Il m’est difficile d’exprimer sérieusement ce que je ressens. Le JSF est, depuis des années, l’objet de toutes les railleries, de toute l’ironie du monde, à cause de l’écart entre la vérité-de-situation dont nous avons chaque jour les échos de toutes les sources possibles, jusqu’aux plus sérieuses venues de l’intérieur du Pentagone, et la narrative que développent ceux qui sont chargés d’entretenir l’illusion du programme. Mais là, dans ces quelques phrases qui sembleraient innocentes, ce qui est vertigineux c’est le gouffre de l’esprit où l’on se trouve entrainé, et cela c’est très difficile à exprimer.

Cet homme vous dit que cette catastrophe à-peine-volante, que tout le monde connaît bien dans ses multiples avatars, qui a des années de retard et des $milliards de déficit, qui n’accomplira sans aucun doute jamais les missions qu’on voudrait lui confier, plaçant la première puissance du monde devant un gouffre stratégique de désarmement par la pénurie d’équipement sans exemple dans l’histoire militaire ; cet homme vous dit que par sa présence publique dans le chef de quatre exemplaires au milieu d’une foule, à telle date, hors d’une base US (s’il n’y a pas de contretemps, certes), par le fait qu’on va le voir, et même qu’on va le voir voler ; il vous dit, cet homme, que tout l’équilibre du monde en sera bouleversé et, brusquement, la narrative transmutée en une réalité irrésistible et incontestable qui balaie toutes les prétentions des diverses vérités-de-situation qu’on a vues jusqu’ici.

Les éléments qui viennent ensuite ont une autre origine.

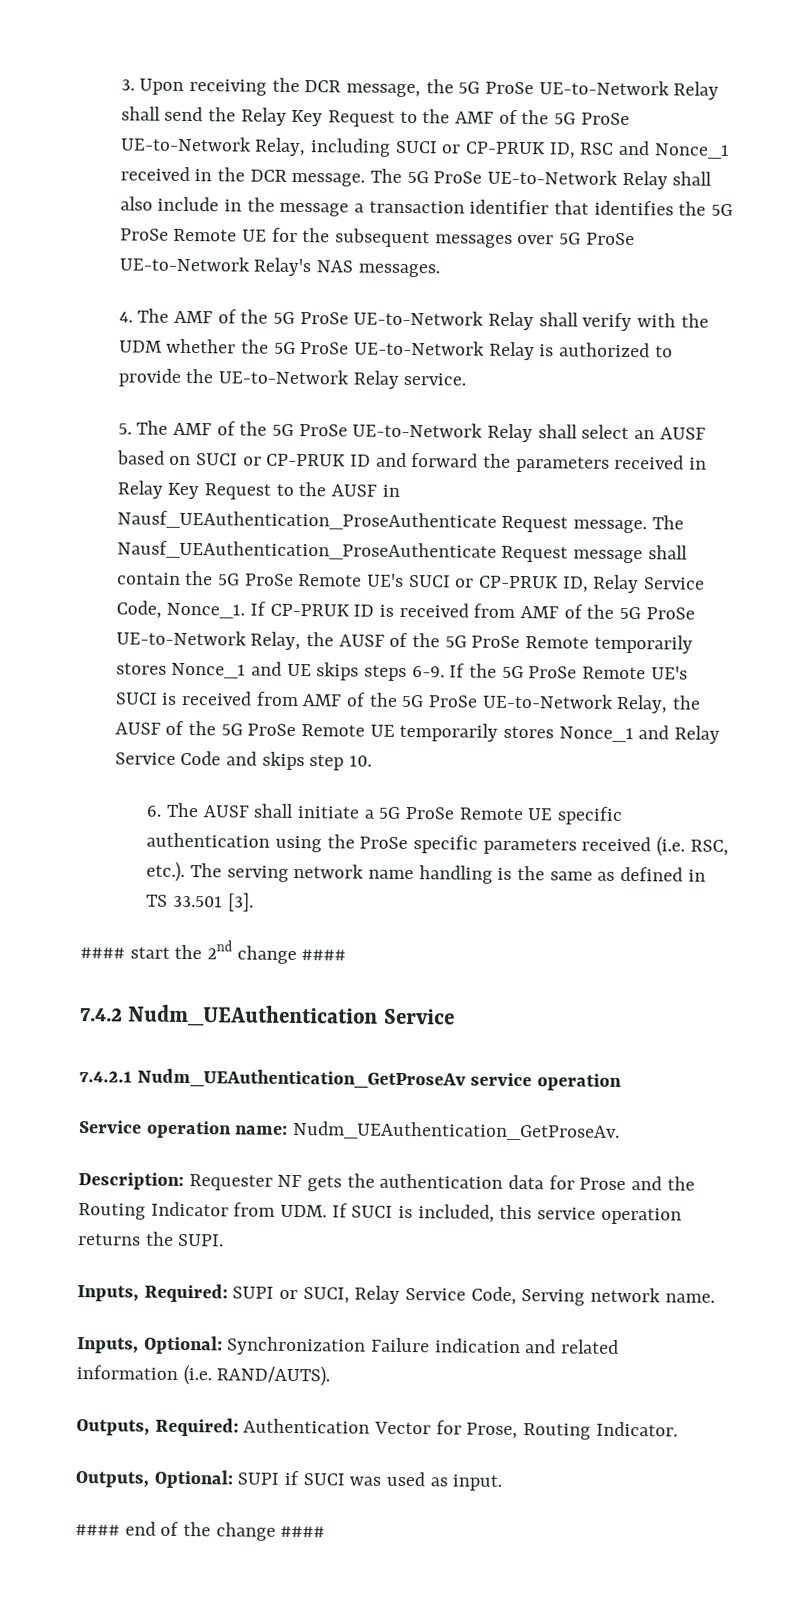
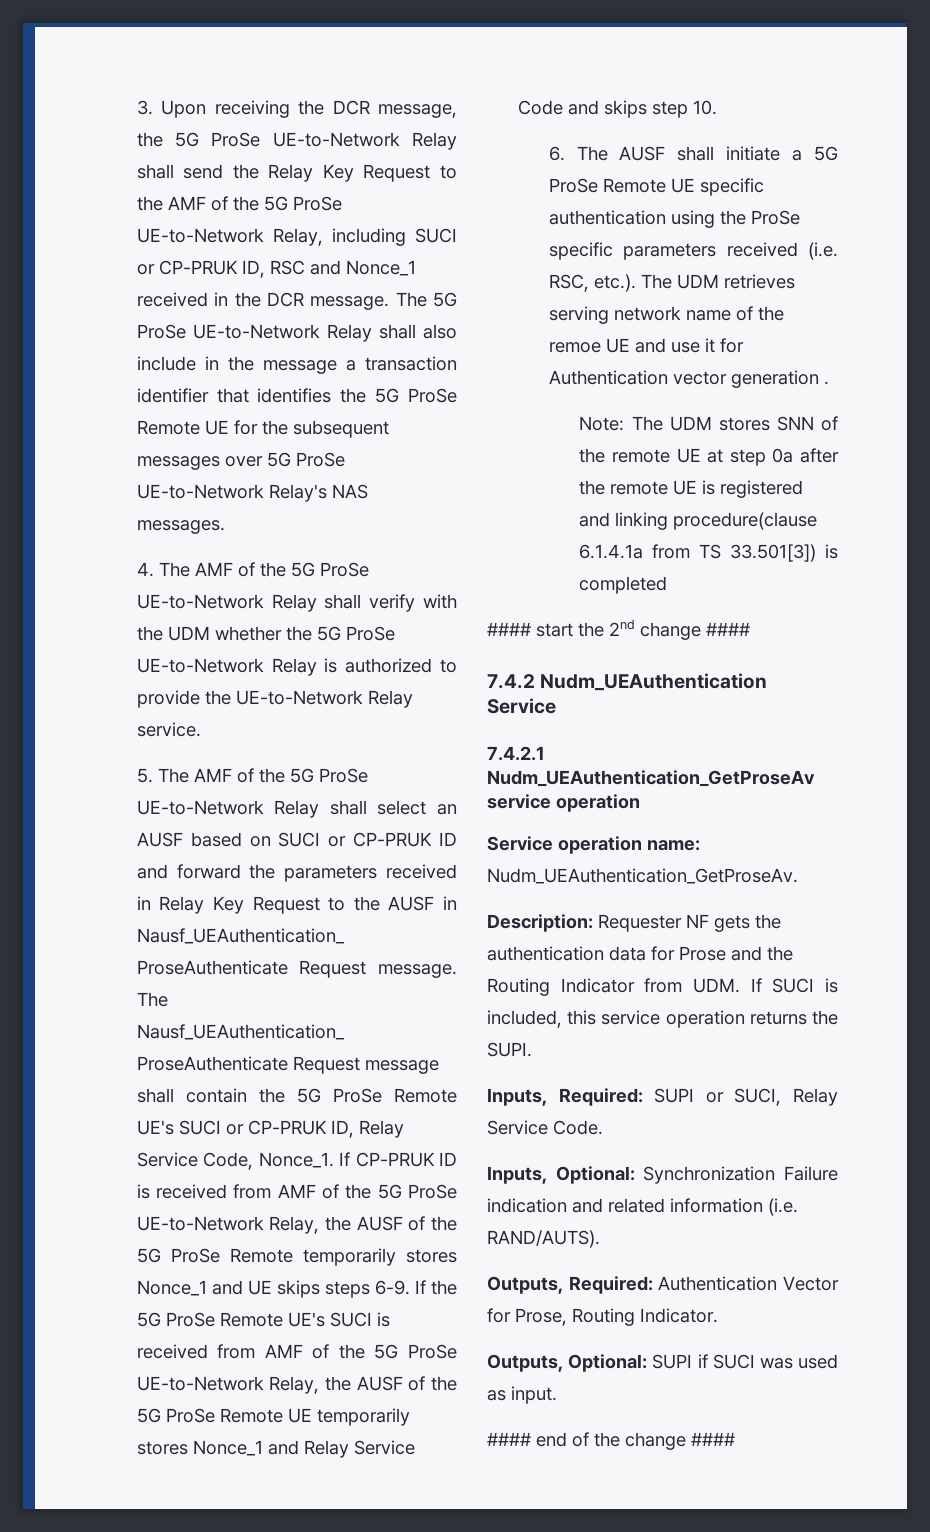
- 6. The AUSF shall initiate a 5G ProSe Remote UE specific authentication using the ProSe specific parameters received (i.e. RSC, etc.). The serving network name handling is the same as defined in TS 33.501 [3].
+ 6. The AUSF shall initiate a 5G ProSe Remote UE specific authentication using the ProSe specific parameters received (i.e. RSC, etc.). The UDM retrieves serving network name of the remoe UE and use it for Authentication vector generation .
+ Note: The UDM stores SNN of the remote UE at step 0a after the remote UE is registered and linking procedure(clause 6.1.4.1a from TS 33.501[3]) is completed
- Inputs, Required: SUPI or SUCI, Relay Service Code, Serving network name.
+ Inputs, Required: SUPI or SUCI, Relay Service Code.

Vous savez, il ne vous parlerez pas différemment s’il vous annonçait que, si, si, cet été l’on verra sans aucun doute Jésus en croix, bien réellement, et peut-être même, si le temps le permet, assistera-t-on à la Résurrection, à une autre date que prévue (retard dans le programme, le Congrès traîne à voter les budgets) et ainsi sera-t-il prouvé que Dieu existe et que ce n’est rien de moins que le JSF, et tous les peuples de la terre, et les Russes en premier sans aucun doute ces sales moujiks puants et mal-lavés, se prosterneront.

Alléluia, le JSF existe ! Vous pourrez bientôt le voir, de vos propres yeux d’aveugles retrouvant la vue, vos yeux mouillés des larmes d’une grâce infinie ! Le JSF, c’est-à-dire Dieu, existe, je l’ai rencontré... (Ce pourquoi, en vérité, les questions que je me posais plus haut sont pertinentes et que, finalement, “la pute-étoilée [est bien une] sorte de Marie-Madeleine de l’USAF [et qu’elle est nécessairement] aussi une croyante” : Dieu et JSF, c’est du pareil au même... Et en y ajoutant, bien entendu, la “nation exceptionnelle” que vous savez bien, – voilà la Sainte-Trinité, pardi.